Привидения Достоевского отнюдь не противоречат нашей диалектике, «отточенной, как бритва», нашей критике познания, «критике чистого разума» — всему твердому, точному, трезвому, опытному, математическому, «евклидовскому» в нашем уме; напротив, отсюда-то они и почерпают свою главную силу — возможность своей действительности, если бы они были только действительными, то были бы доступнее, человечнее, слабее, понятнее; но именно из этой сомнительной возможности своего реального значения, из этого неразрешенного и неразрешимого вопроса, который они нам задают, возникает их новый, еще небывалый в мире ужас.

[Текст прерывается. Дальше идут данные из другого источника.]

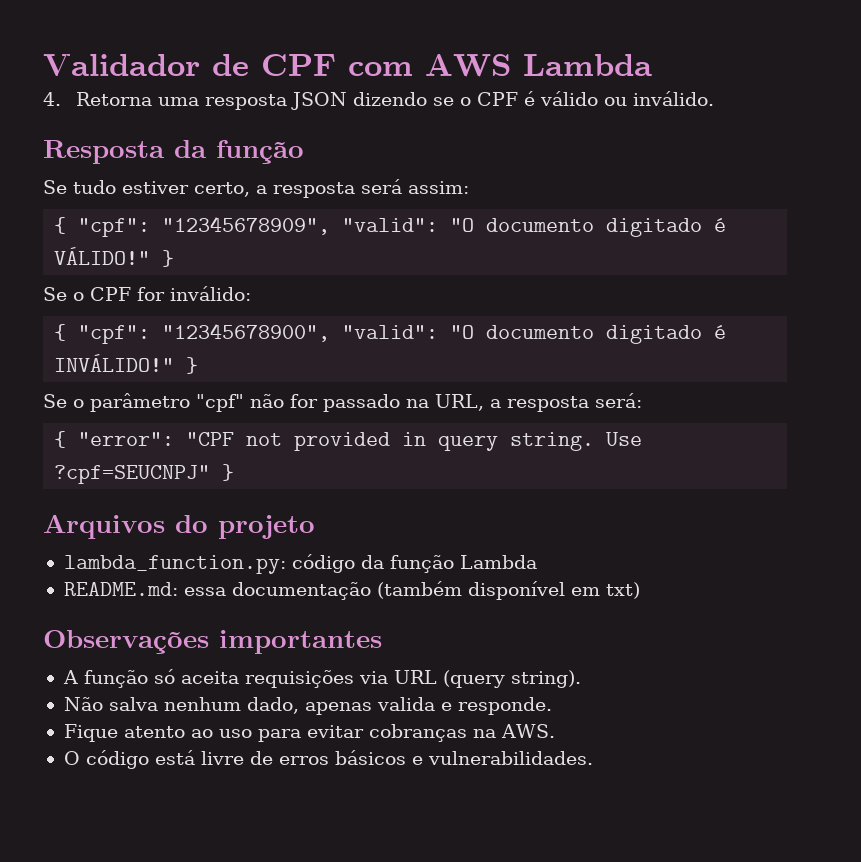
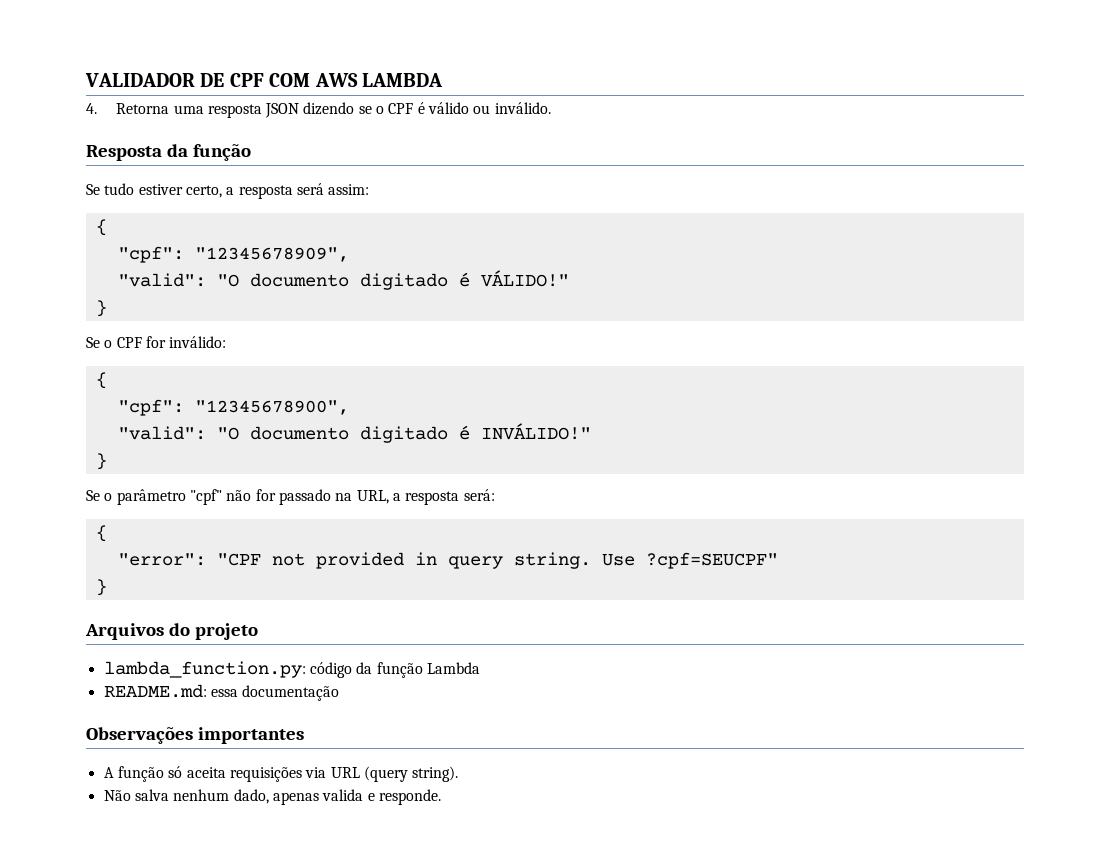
- Validador de CPF com AWS Lambda
+ VALIDADOR DE CPF COM AWS LAMBDA
  Se tudo estiver certo, a resposta será assim:
- { "cpf": "12345678909", "valid": "O documento digitado é VÁLIDO!" }
+ {
+ "cpf": "12345678909",
+ "valid": "O documento digitado é VÁLIDO!"
+ }
  Se o CPF for inválido:
- { "cpf": "12345678900", "valid": "O documento digitado é INVÁLIDO!" }
+ {
+ "cpf": "12345678900",
+ "valid": "O documento digitado é INVÁLIDO!"
+ }
  Se o parâmetro "cpf" não for passado na URL, a resposta será:
- { "error": "CPF not provided in query string.
+ {
+ "error": "CPF not provided in query string.
- Use ?cpf=SEUCNPJ" }
+ Use ?cpf=SEUCPF"
+ }
- README.md: essa documentação (também disponível em txt)
+ README.md: essa documentação
- Fique atento ao uso para evitar cobranças na AWS.
- O código está livre de erros básicos e vulnerabilidades.

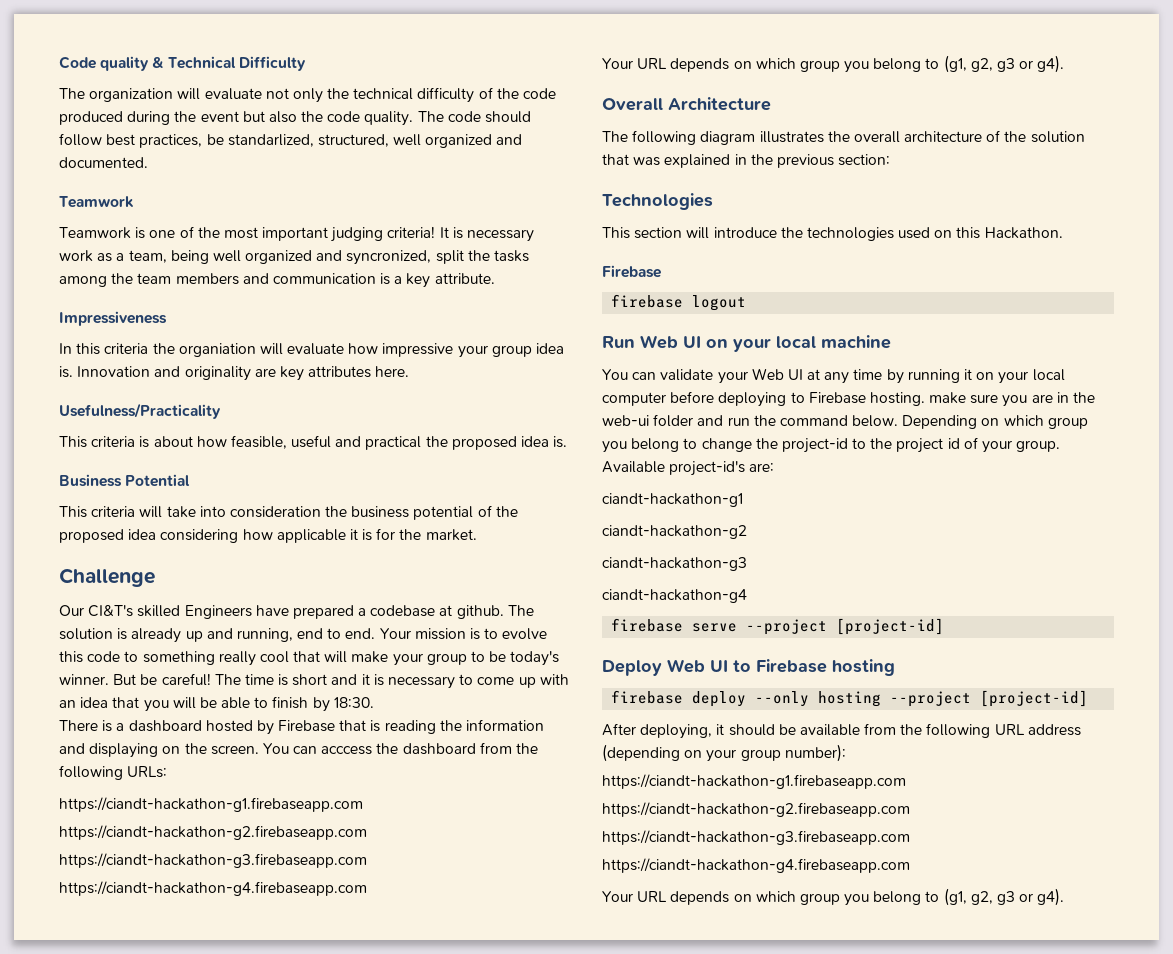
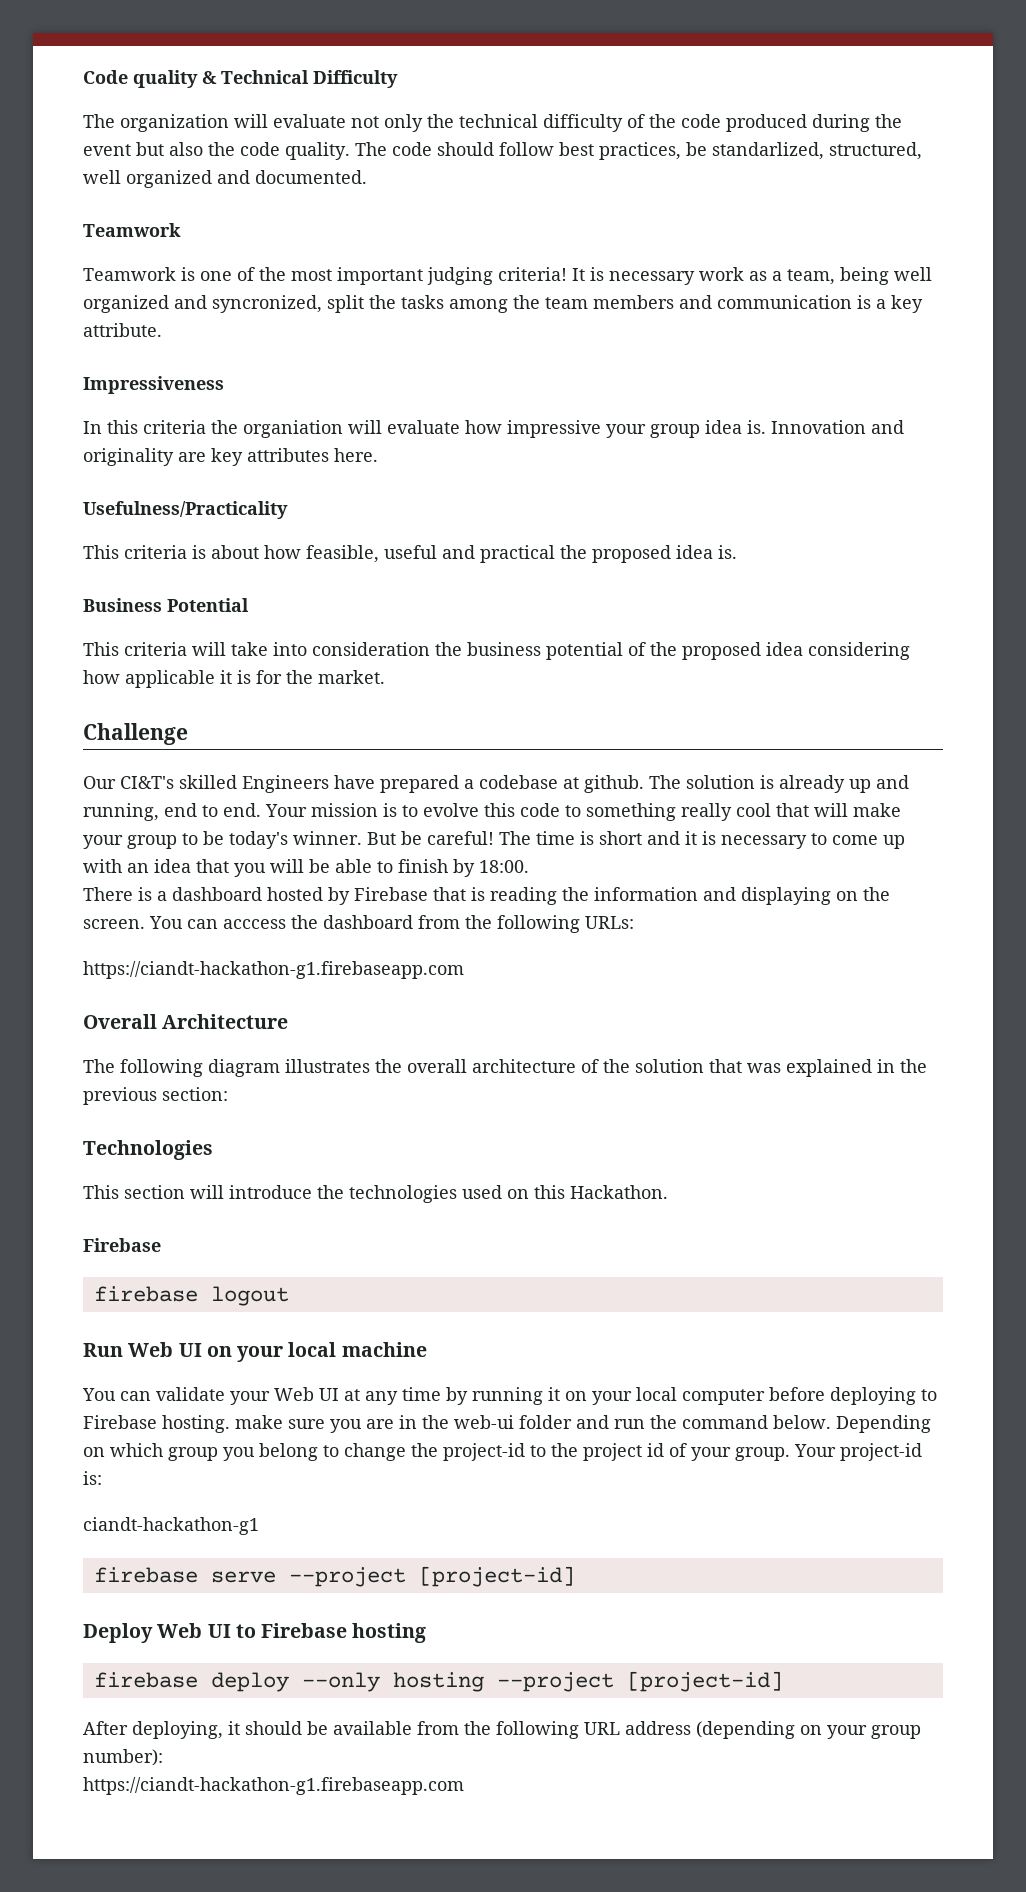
- The time is short and it is necessary to come up with an idea that you will be able to finish by 18:30.
+ The time is short and it is necessary to come up with an idea that you will be able to finish by 18:00.
  You can acccess the dashboard from the following URLs:
  https://ciandt-hackathon-g1.firebaseapp.com
- https://ciandt-hackathon-g2.firebaseapp.com
- https://ciandt-hackathon-g3.firebaseapp.com
- https://ciandt-hackathon-g4.firebaseapp.com
- Your URL depends on which group you belong to (g1, g2, g3 or g4).
- Available project-id's are:
+ Your project-id is:
  ciandt-hackathon-g1
- ciandt-hackathon-g2
- ciandt-hackathon-g3
- ciandt-hackathon-g4
  After deploying, it should be available from the following URL address (depending on your group number):
  https://ciandt-hackathon-g1.firebaseapp.com
- https://ciandt-hackathon-g2.firebaseapp.com
- https://ciandt-hackathon-g3.firebaseapp.com
- https://ciandt-hackathon-g4.firebaseapp.com
- Your URL depends on which group you belong to (g1, g2, g3 or g4).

В «Идиоте» чахоточный юноша Ипполит, в одном из своих предсмертных снов, видит какое-то чудовищное насекомое, которое заползло к нему в комнату. «Оно было вроде скорпиона, но не скорпион, а гаже и гораздо ужаснее, и, кажется, именно тем, что таких животных в природе нет и что оно нарочно у меня явилось. — Я его очень хорошо разглядел: оно коричневое и скорлупчатое, пресмыкающийся гад, длиной вершка в четыре, у головы толщиной в два пальца, к хвосту постепенно тоньше, так что самый кончик хвоста не больше десятой доли вершка. На вершок от головы из туловища выходят, под углом в сорок пять градусов, две лапы, по одной с каждой стороны, вершка по два длиной, так что все животное представляется, если смотреть сверху, в виде трезубца. Головы я не рассмотрел, но видел два усика, недлинные, в виде двух крепких игл, тоже коричневые. Такие же два усика и на конце хвоста и на конце каждой из лап, всего, стало быть, восемь усиков. Животное бегало по комнате очень быстро, упираясь лапками и хвостом, и когда бежало, то и туловище, и лапы извивались как змейки, с необыкновенной быстротой, несмотря на скорлупу, и на это было очень гадко смотреть. — Оно пряталось под комод, под шкаф, заползало в углы. Я сел на стул с ногами и поджал их под себя. Я надеялся, что оно не всползет на стул. Вдруг я услышал сзади меня, почти у головы моей, какой-то трескучий шелест; я обернулся и увидел, что гад всползает по стене и уже наравне с моей головой, и касается даже моих волос хвостом, который вертелся и извивался с чрезвычайною быстротой».